I built it broadly to stress that all these things are forever in conflict. The people who know the most about fracking are geologists that frack for oil companies, and aren't really attentive to your needs. People who share your beliefs might not be particularly rigorous in how they approach truth. Even with a rumor the person most in a position to know is often the person most careless with the truth, and so on. But long story short item one somewhat but most definitely item two benefits a lot from proximity, and I think that is really underrated.
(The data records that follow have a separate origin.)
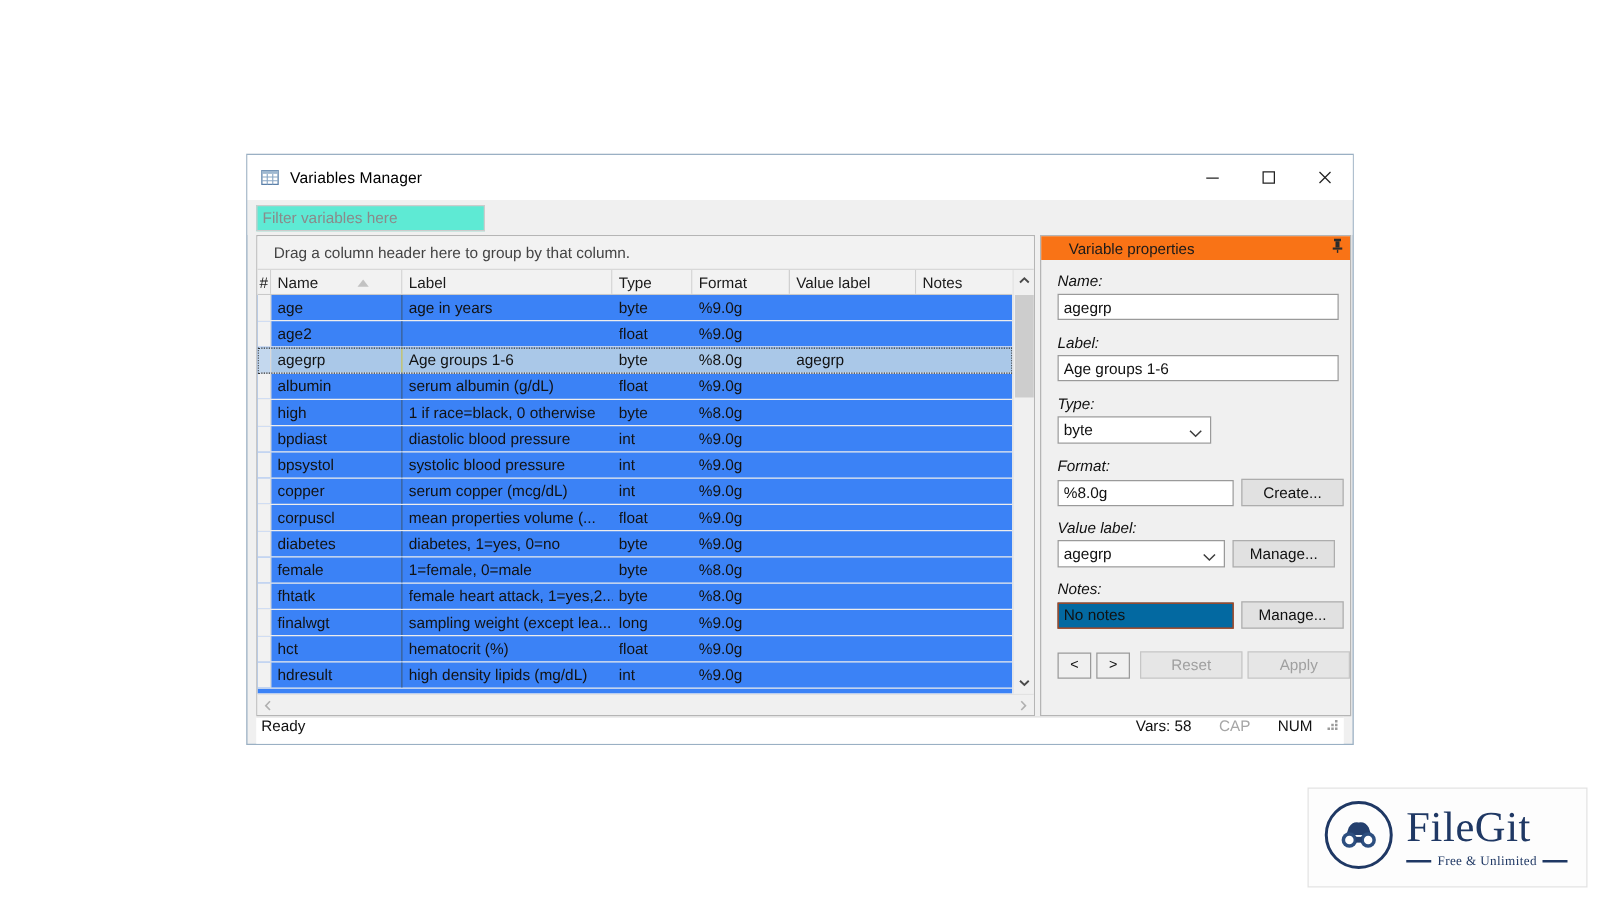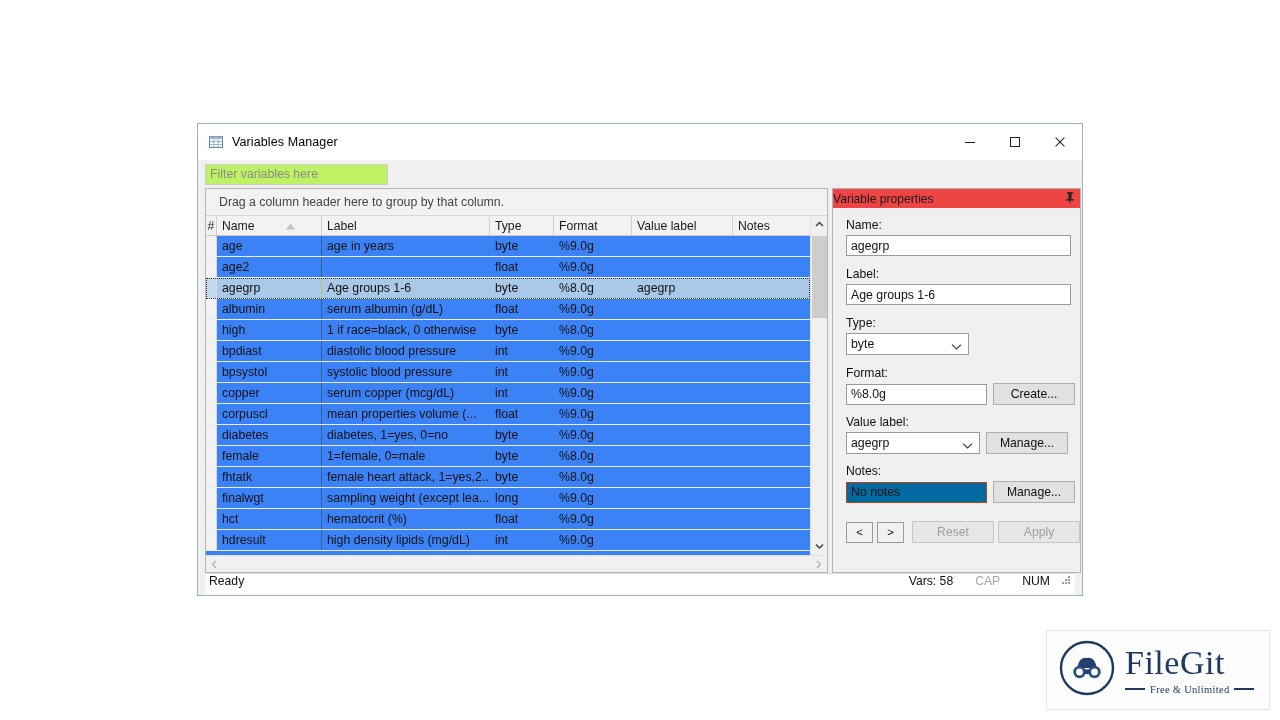--- a/index.html
+++ b/index.html
@@ -58,21 +58,21 @@
   .filterbar {
     height: 28px;
     background: #f0f0f0;
     display: flex;
     align-items: center;
     flex: 0 0 auto;
     padding-left: 7px;
   }
   .filter-input {
     width: 183px; height: 21px;
-    background: #bef264;
+    background: #5eead4;
     border: 1px solid #cccccc;
     font-family: "Liberation Sans", sans-serif;
     font-size: 12.3px;
     color: #767676;
     padding: 0 4px;
     line-height: 19px;
     outline: none;
   }
   .filter-input::placeholder { color: #8a8a8a; opacity: 1; }
 
@@ -224,34 +224,35 @@
     width: 249px;
     flex: 0 0 249px;
     margin-left: 4px;
     border: 1px solid #b5b5b5;
     background: #f0f0f0;
     display: flex;
     flex-direction: column;
   }
   .props-head {
     height: 19px;
-    background: #ef4444;
-    display: flex;
-    align-items: center;
-    padding: 0 4px 0 0;
+    background: #f97316;
+    display: flex;
+    align-items: center;
+    padding: 0 4px 0 22px;
     flex: 0 0 auto;
   }
   .props-title { font-size: 12.1px; color: #1a1a1a; }
   .pin { margin-left: auto; }
   .props-body { padding: 10px 12px 0 13px; flex: 1 1 auto; }
 
   .flabel {
     font-size: 12.2px;
     color: #111111;
     margin-bottom: 3px;
+    font-style: italic;
   }
   .ftext {
     width: 225px; height: 21px;
     background: #ffffff;
     border: 1px solid #9a9a9a;
     font-family: "Liberation Sans", sans-serif;
     font-size: 12.3px;
     color: #111;
     padding: 0 4px;
     outline: none;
Yes - I completely agree. This is something that I feel I had an intuition for and you put it so well into words.
I would add that - as you touched on - there exist so many variables in performing of such a hypothetical vehicle redundancy study that unless:
1. you have access to the data gatheting report, raw data, processed data and
2. you have the expertise to understand the methods used along with their limitations
you should be, at the very least, skeptical of the results. And actually, in the real world, such studies quickly become so complex that producing a single binary variable (reliable vs unreliable) misses so much of the nuance.
Obviously, there could e.g. exist an anomaly at the data gathering stage, data processing faults, etc. that - assuming no malpractice (which is not a guarantee) could be totally missed but severely impact the results. Open-sourcing solves a lot of this, but would not be standard practice in commercial studies. Science tries to achieve this but even so, many open-source data repositories vary in quality and reproducability.
And to the second point, even *if* the data is wholly clean, there might still exist multiple ways of interpreting the data. Ways which might prove to be contentious.
For this reason, I use a bathtub curve for estimating my trust: high for dumb anecdotal information, low for public non open claims, and high again for open public claims/info.